Exercise goal: Using the entries that follow, write out the line containing "- This project", the line containing "yers folders with months", and every line between them, exactly and nothing else.

Exercise data:
- Opening Delimiter -

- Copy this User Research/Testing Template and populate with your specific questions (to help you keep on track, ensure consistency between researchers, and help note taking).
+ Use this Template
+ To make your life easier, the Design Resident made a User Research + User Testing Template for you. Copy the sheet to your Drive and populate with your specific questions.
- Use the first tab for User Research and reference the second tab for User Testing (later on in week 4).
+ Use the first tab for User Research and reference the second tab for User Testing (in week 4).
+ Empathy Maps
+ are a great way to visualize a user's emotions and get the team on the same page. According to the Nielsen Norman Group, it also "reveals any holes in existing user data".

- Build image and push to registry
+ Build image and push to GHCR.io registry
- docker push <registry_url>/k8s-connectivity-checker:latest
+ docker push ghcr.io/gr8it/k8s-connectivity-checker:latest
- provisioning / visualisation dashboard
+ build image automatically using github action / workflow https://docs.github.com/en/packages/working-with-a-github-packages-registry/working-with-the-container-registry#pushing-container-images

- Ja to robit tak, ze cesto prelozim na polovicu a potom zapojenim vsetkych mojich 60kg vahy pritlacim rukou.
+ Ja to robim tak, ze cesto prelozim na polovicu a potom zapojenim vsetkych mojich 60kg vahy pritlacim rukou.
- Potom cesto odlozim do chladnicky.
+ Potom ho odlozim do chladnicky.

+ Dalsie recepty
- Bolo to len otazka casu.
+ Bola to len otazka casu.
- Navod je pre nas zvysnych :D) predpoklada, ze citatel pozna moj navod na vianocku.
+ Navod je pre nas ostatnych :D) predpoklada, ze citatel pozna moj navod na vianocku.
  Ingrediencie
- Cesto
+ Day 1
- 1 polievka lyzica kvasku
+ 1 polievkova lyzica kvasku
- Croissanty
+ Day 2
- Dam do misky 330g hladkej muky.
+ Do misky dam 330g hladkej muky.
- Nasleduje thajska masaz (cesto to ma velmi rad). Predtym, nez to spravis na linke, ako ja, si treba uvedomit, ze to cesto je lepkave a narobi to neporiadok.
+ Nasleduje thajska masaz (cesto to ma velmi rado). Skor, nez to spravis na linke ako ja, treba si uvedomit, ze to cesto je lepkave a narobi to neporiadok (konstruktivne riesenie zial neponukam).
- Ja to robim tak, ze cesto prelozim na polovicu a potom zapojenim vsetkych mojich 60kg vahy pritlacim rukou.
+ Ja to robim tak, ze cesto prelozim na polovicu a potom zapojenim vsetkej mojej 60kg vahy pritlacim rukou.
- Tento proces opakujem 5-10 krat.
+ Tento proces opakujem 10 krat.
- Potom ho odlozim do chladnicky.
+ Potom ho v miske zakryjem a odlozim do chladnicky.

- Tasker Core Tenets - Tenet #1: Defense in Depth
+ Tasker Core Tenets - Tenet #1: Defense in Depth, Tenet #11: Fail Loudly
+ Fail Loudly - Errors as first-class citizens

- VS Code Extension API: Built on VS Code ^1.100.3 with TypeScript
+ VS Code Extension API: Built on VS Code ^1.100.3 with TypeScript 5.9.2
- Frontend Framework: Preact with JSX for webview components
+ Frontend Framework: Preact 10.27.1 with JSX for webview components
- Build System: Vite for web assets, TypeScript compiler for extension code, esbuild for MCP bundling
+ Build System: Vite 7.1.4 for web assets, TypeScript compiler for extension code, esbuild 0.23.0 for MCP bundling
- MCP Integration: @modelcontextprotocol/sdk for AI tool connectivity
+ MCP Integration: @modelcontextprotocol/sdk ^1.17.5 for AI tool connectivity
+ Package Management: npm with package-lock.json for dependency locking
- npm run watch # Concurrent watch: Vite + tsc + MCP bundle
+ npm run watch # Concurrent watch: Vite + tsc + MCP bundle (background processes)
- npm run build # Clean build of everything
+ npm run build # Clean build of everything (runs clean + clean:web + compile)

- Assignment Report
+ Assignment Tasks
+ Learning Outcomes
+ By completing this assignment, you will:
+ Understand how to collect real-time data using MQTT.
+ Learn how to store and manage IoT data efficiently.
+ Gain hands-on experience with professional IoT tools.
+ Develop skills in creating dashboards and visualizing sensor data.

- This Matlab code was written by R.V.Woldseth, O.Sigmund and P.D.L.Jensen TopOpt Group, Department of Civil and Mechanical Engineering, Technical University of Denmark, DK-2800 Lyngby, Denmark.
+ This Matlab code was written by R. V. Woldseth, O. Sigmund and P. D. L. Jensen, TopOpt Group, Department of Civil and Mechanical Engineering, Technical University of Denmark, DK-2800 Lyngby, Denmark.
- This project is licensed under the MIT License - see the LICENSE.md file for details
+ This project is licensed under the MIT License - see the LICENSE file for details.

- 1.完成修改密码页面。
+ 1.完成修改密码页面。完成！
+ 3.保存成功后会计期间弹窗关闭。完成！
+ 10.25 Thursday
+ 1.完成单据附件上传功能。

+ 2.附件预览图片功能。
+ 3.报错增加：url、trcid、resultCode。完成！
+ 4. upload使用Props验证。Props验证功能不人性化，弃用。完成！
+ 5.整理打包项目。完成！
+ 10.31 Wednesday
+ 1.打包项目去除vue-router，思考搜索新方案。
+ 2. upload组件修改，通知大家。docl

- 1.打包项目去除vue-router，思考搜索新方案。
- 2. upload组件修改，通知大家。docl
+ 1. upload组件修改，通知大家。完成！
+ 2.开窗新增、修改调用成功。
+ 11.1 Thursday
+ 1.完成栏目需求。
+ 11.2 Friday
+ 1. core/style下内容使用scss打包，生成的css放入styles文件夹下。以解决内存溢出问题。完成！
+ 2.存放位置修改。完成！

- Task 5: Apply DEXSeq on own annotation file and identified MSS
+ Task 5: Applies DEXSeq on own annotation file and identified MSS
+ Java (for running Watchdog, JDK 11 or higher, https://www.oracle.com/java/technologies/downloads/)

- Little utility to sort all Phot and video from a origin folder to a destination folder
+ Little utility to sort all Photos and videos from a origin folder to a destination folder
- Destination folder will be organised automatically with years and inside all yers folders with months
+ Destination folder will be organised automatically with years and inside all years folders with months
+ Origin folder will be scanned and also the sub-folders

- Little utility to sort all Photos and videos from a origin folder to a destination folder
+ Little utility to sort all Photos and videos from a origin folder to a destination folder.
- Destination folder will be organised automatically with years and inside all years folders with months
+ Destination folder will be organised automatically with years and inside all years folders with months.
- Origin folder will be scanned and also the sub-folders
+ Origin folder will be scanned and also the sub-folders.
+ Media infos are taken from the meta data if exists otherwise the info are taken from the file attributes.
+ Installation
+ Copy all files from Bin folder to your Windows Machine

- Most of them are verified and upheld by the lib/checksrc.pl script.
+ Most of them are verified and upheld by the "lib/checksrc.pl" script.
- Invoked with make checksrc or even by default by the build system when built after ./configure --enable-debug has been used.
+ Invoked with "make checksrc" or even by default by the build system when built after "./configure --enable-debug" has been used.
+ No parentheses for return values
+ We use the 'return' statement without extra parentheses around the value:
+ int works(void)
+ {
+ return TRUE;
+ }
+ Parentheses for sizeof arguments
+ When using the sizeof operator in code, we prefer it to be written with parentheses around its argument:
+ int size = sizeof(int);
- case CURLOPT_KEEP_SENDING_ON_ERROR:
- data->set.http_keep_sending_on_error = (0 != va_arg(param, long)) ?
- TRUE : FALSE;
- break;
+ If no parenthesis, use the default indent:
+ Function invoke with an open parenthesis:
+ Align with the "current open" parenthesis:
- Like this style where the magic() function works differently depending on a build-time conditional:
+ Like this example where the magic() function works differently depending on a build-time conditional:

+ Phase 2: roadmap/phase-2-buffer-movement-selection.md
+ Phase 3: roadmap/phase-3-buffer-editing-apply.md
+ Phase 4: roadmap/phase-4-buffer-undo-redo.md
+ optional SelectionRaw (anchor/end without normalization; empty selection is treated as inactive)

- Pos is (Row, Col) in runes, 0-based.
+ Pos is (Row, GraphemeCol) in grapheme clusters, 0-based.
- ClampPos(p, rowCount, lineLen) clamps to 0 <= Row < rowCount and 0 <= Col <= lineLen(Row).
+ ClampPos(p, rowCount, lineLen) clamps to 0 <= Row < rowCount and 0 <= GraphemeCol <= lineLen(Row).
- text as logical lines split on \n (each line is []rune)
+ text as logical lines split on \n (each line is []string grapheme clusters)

- Closing Delimiter -

Task answer:
- This project is licensed under the MIT License - see the LICENSE.md file for details
+ This project is licensed under the MIT License - see the LICENSE file for details.

- 1.完成修改密码页面。
+ 1.完成修改密码页面。完成！
+ 3.保存成功后会计期间弹窗关闭。完成！
+ 10.25 Thursday
+ 1.完成单据附件上传功能。

+ 2.附件预览图片功能。
+ 3.报错增加：url、trcid、resultCode。完成！
+ 4. upload使用Props验证。Props验证功能不人性化，弃用。完成！
+ 5.整理打包项目。完成！
+ 10.31 Wednesday
+ 1.打包项目去除vue-router，思考搜索新方案。
+ 2. upload组件修改，通知大家。docl

- 1.打包项目去除vue-router，思考搜索新方案。
- 2. upload组件修改，通知大家。docl
+ 1. upload组件修改，通知大家。完成！
+ 2.开窗新增、修改调用成功。
+ 11.1 Thursday
+ 1.完成栏目需求。
+ 11.2 Friday
+ 1. core/style下内容使用scss打包，生成的css放入styles文件夹下。以解决内存溢出问题。完成！
+ 2.存放位置修改。完成！

- Task 5: Apply DEXSeq on own annotation file and identified MSS
+ Task 5: Applies DEXSeq on own annotation file and identified MSS
+ Java (for running Watchdog, JDK 11 or higher, https://www.oracle.com/java/technologies/downloads/)

- Little utility to sort all Phot and video from a origin folder to a destination folder
+ Little utility to sort all Photos and videos from a origin folder to a destination folder
- Destination folder will be organised automatically with years and inside all yers folders with months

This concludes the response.